» **Exercise goal**
Please copy each line of the listing below in which the word "TRAINER" appears.

» **Records provided**

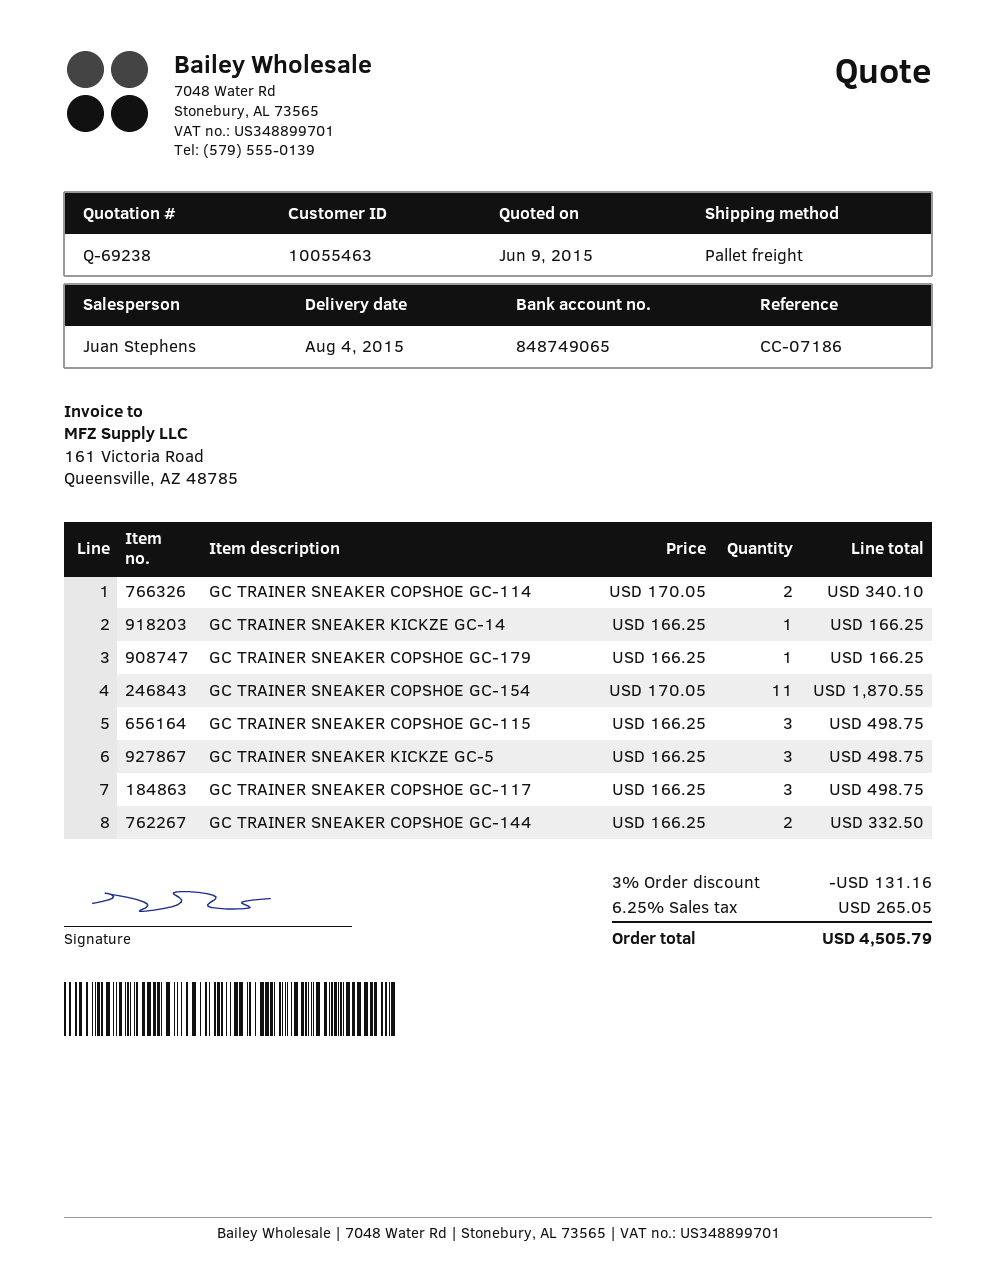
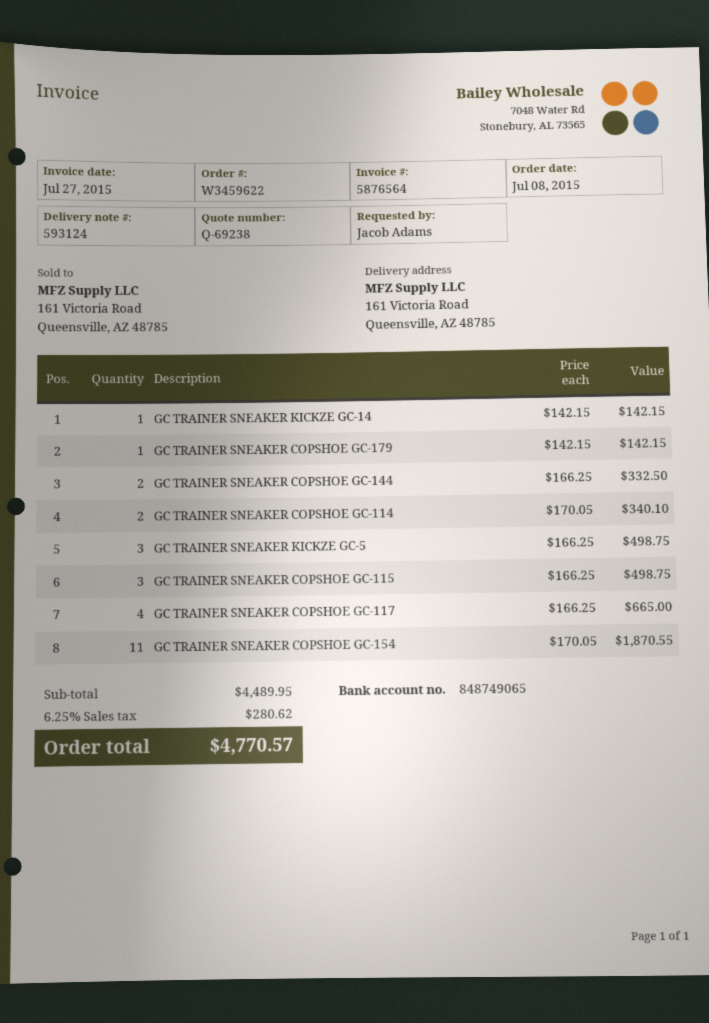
GC TRAINER SNEAKER KICKZE GC-14: 1 x 166.25 = 166.25 -> 1 x 142.15 = 142.15
GC TRAINER SNEAKER COPSHOE GC-179: 1 x 166.25 = 166.25 -> 1 x 142.15 = 142.15
GC TRAINER SNEAKER COPSHOE GC-117: 3 x 166.25 = 498.75 -> 4 x 166.25 = 665.00
discount: 3% = 131.16 -> none
tax: 6.25% = 265.05 -> 6.25% = 280.62
total: 4505.79 -> 4770.57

» **Exercise answer**
GC TRAINER SNEAKER KICKZE GC-14: 1 x 166.25 = 166.25 -> 1 x 142.15 = 142.15
GC TRAINER SNEAKER COPSHOE GC-179: 1 x 166.25 = 166.25 -> 1 x 142.15 = 142.15
GC TRAINER SNEAKER COPSHOE GC-117: 3 x 166.25 = 498.75 -> 4 x 166.25 = 665.00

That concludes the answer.